* REQUIRED WORK
Without pictures, output exactly the lines running from the line containing "html: none ->" to the end of the listing below.

* GIVEN RECORDS

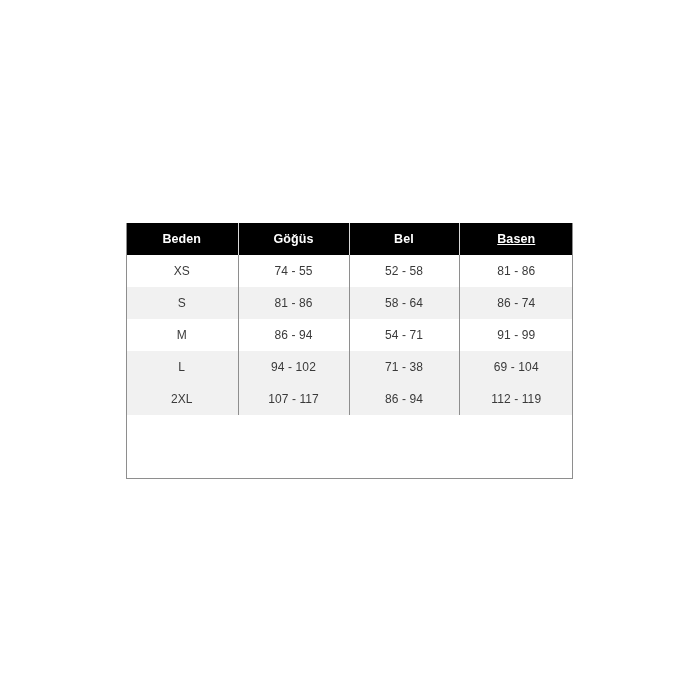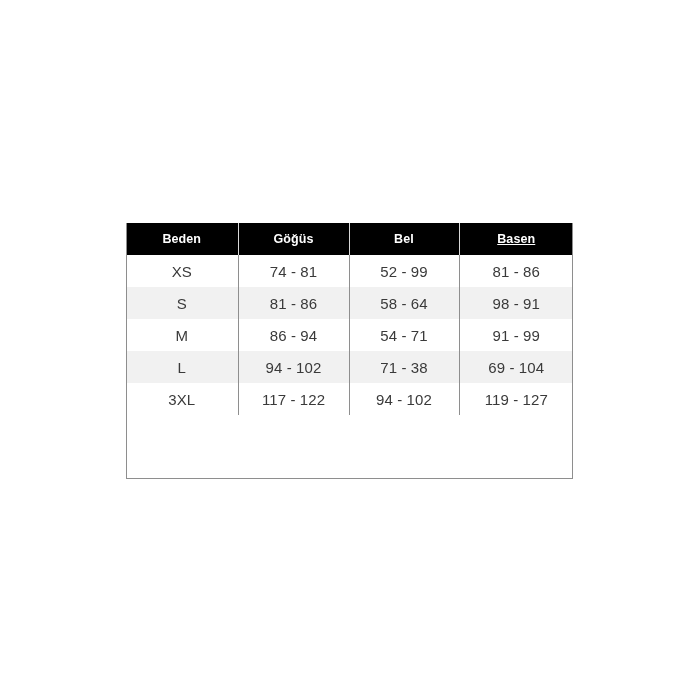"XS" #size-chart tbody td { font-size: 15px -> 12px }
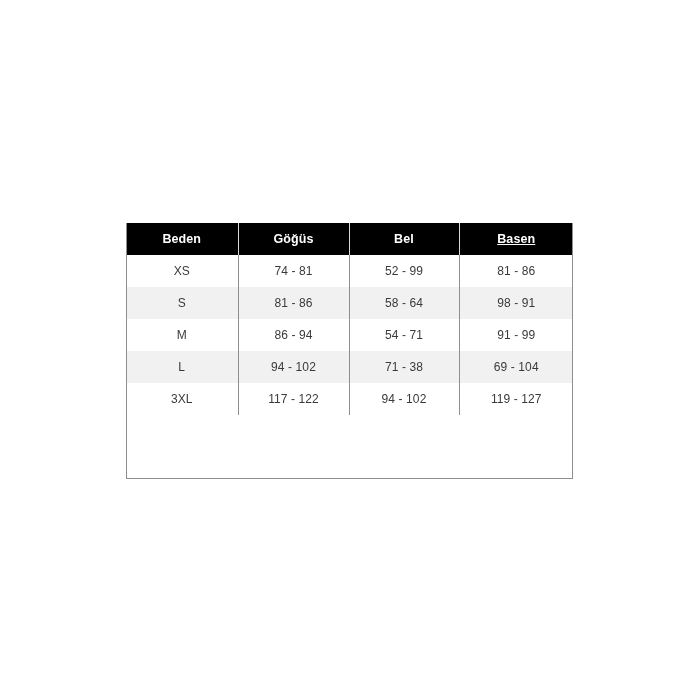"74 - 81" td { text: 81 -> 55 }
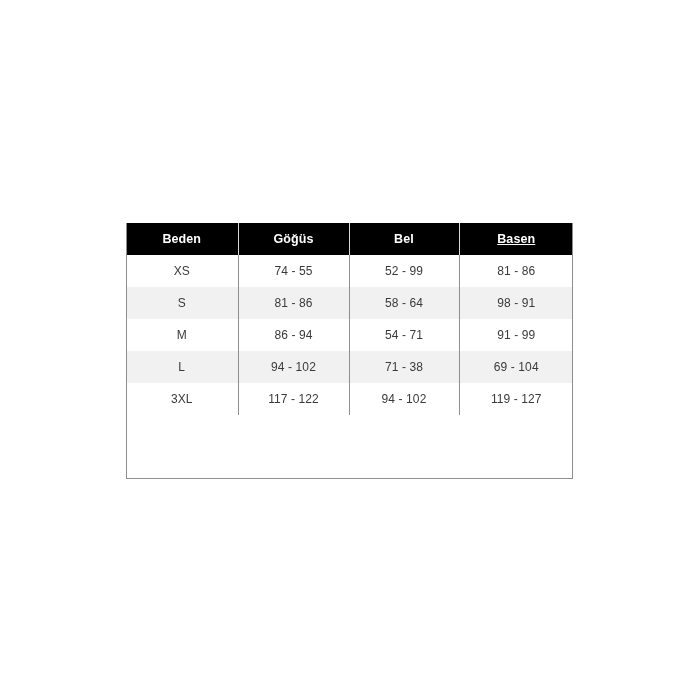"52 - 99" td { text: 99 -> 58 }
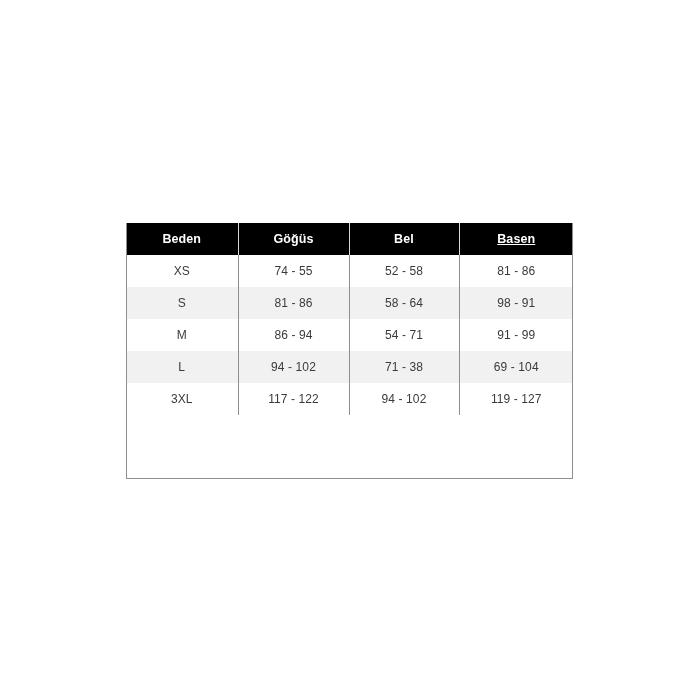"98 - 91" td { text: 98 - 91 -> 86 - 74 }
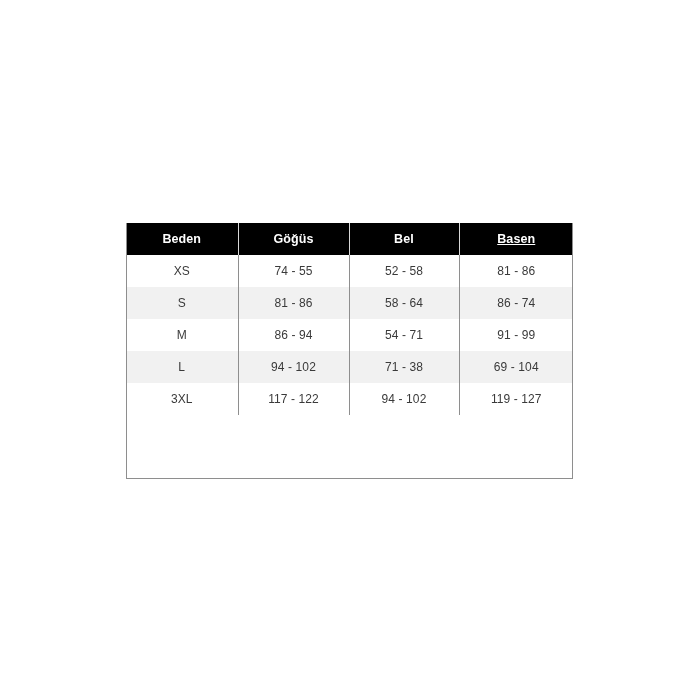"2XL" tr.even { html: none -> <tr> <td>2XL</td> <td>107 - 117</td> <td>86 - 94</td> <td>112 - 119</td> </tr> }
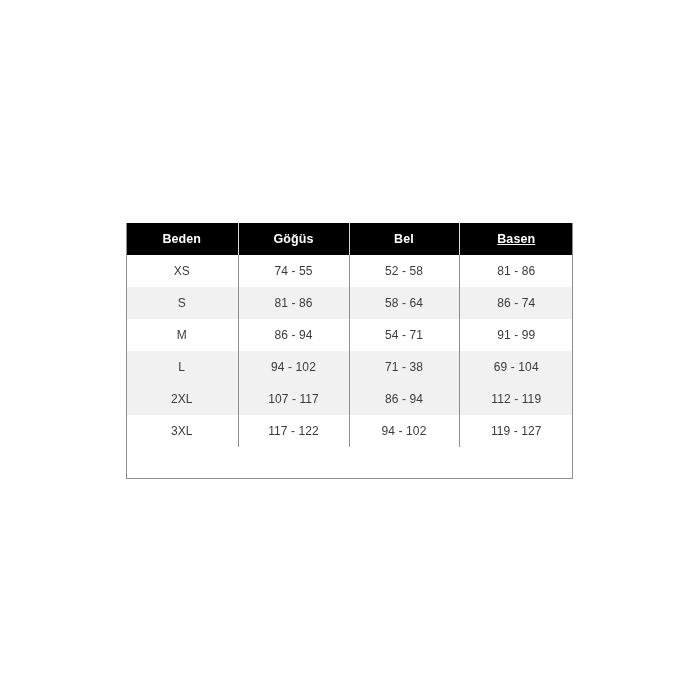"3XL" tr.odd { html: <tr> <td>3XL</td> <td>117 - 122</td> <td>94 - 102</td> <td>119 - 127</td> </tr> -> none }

* TASK ANSWER
"2XL" tr.even { html: none -> <tr> <td>2XL</td> <td>107 - 117</td> <td>86 - 94</td> <td>112 - 119</td> </tr> }
"3XL" tr.odd { html: <tr> <td>3XL</td> <td>117 - 122</td> <td>94 - 102</td> <td>119 - 127</td> </tr> -> none }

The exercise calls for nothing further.